Fate granted me another sight of Doss. Everyone was turning to look at him those days. He had performed a miracle up on Hacksaw Ridge, saving dozens of wounded men. I was one of them. All along, I refused medication for pain. I didn’t want anything to dull my senses now that I was alive again. Alive! After I had enough fluid in my veins to bring my blood pressure up to normal I made myself useful, helping the wounded until I returned to combatant status. I saw Doss around the hospital tent. There would not be another run at Hacksaw Ridge just yet. But for a while, for a too short interval we rested. I still limped at the second assault on Hacksaw but the Army had grown a lot less fussy about bodily perfection of men it sent into battle to be maimed and killed. In the barracks tent, second night, Doss had blood oozing onto the back of his shirt. Someone mentioned the growing red splotch on his back and offered to help him to the hospital tent. He shook his head no and peeled the shirt off his shoulders. Then it stuck to him. The blood had dried. He was impatient with himself and yanked it off. The dressing stuck to the wound. It had to be changed before the tissue grew around it or he’d need anaesthesia for the dressing change. 

I was tending my wound myself now, rather than asking overworked medics to do it. I drenched it in hydrogen peroxide which fizzed out the dead tissue. Then I rebandaged it. And truth to tell, I was pleased at how quickly it healed. 

I told Desmond I could unstick the gauze on his back. He need not rip it off taking newly healed tissue with it. He lay on his cot, stomach down I tucked my clean towel along his side to catch the liquid as it ran off his back. I opened the full bottle of hydrogen peroxide and dribbled a little onto his dressing and the blood that had glued his shirt to his back. It fizzed. I knew first hand that that stung. A little more and the mess had softened. I peeled it off with my fingers – yes, in case you wonder, I had washed my hands before I undertook to change his dressing. Lord knows what germs we were picking up here.

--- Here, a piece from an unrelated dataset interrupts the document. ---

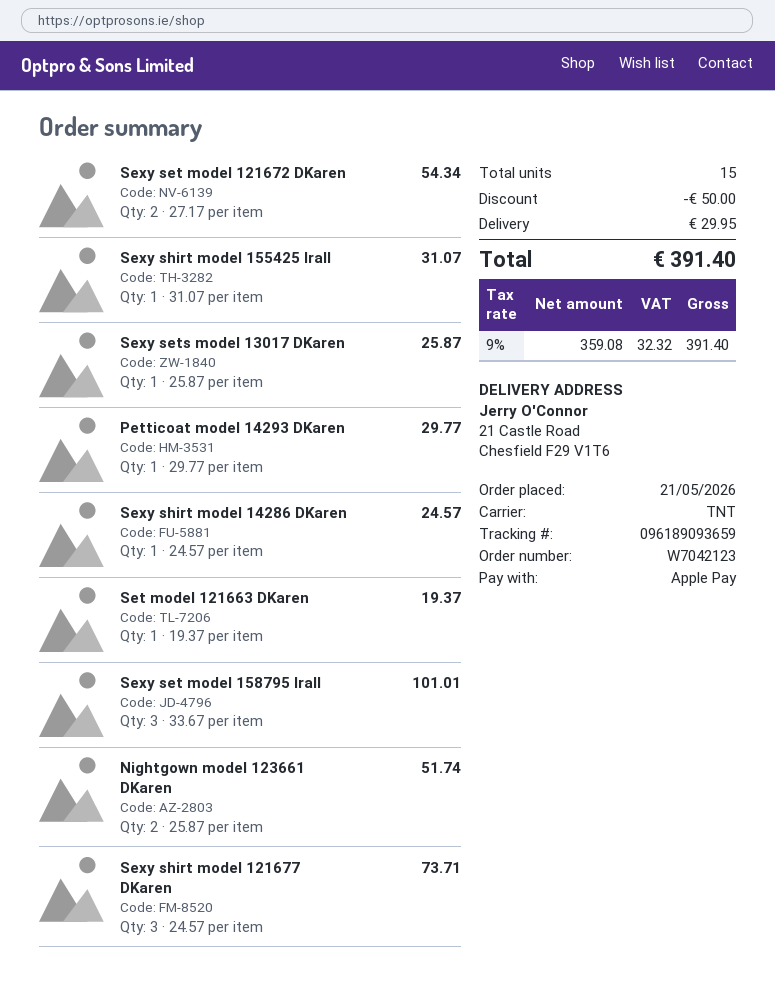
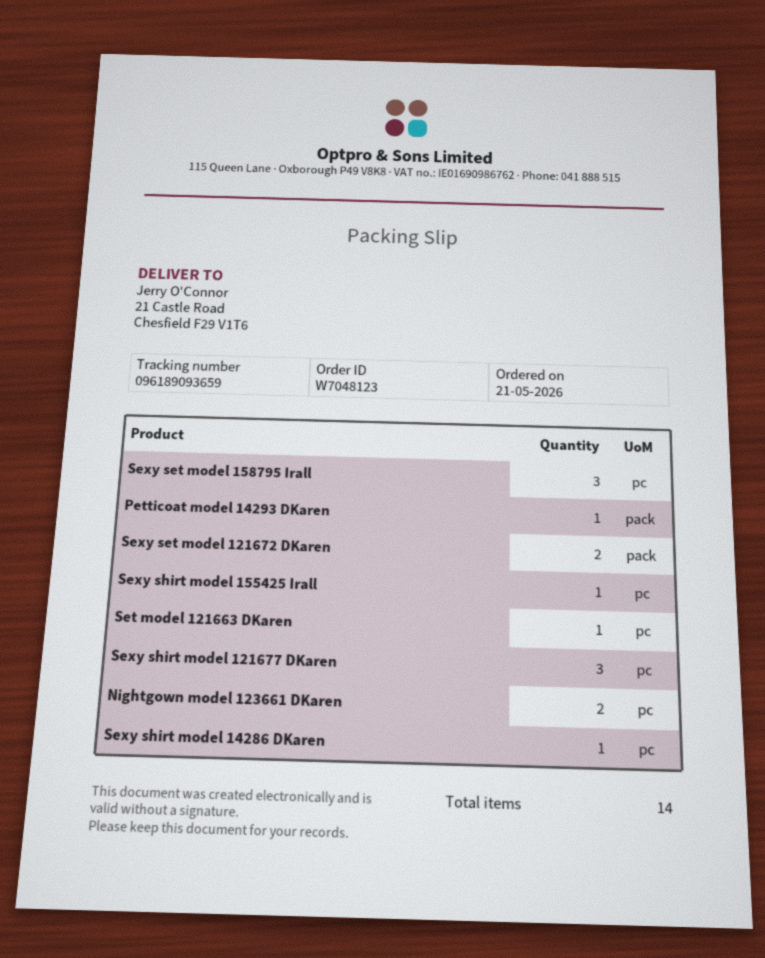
order number: W7042123 -> W7048123
Sexy sets model 13017 DKaren: 1 -> none
total quantity: 15 -> 14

I held out the sodden gauze and showed it to him. “Infected,” he said. So he could smell it too.

“I’ll keep irrigating the wound until I don’t smell it any more,” I said. I had brought clean washcloths to his bedside, threadbare army issue, washed and bleached nearly to uselessness. I dabbed one on a small bleeder in his wound. And God only knows why, instead of throwing it into the bowl of bloody dressings, I stuffed it into my pocket. Every few years I look at it. Despite the hydrogen peroxide, the stain persists. His blood. my relic. I will be buried with it.

I can only say that something about Doss deranged me that night he snatched me back from death. For one thing, everything about him pleased me. His voice, his manner, even his single minded shutting us out while he communed with his Bible and the Almighty. 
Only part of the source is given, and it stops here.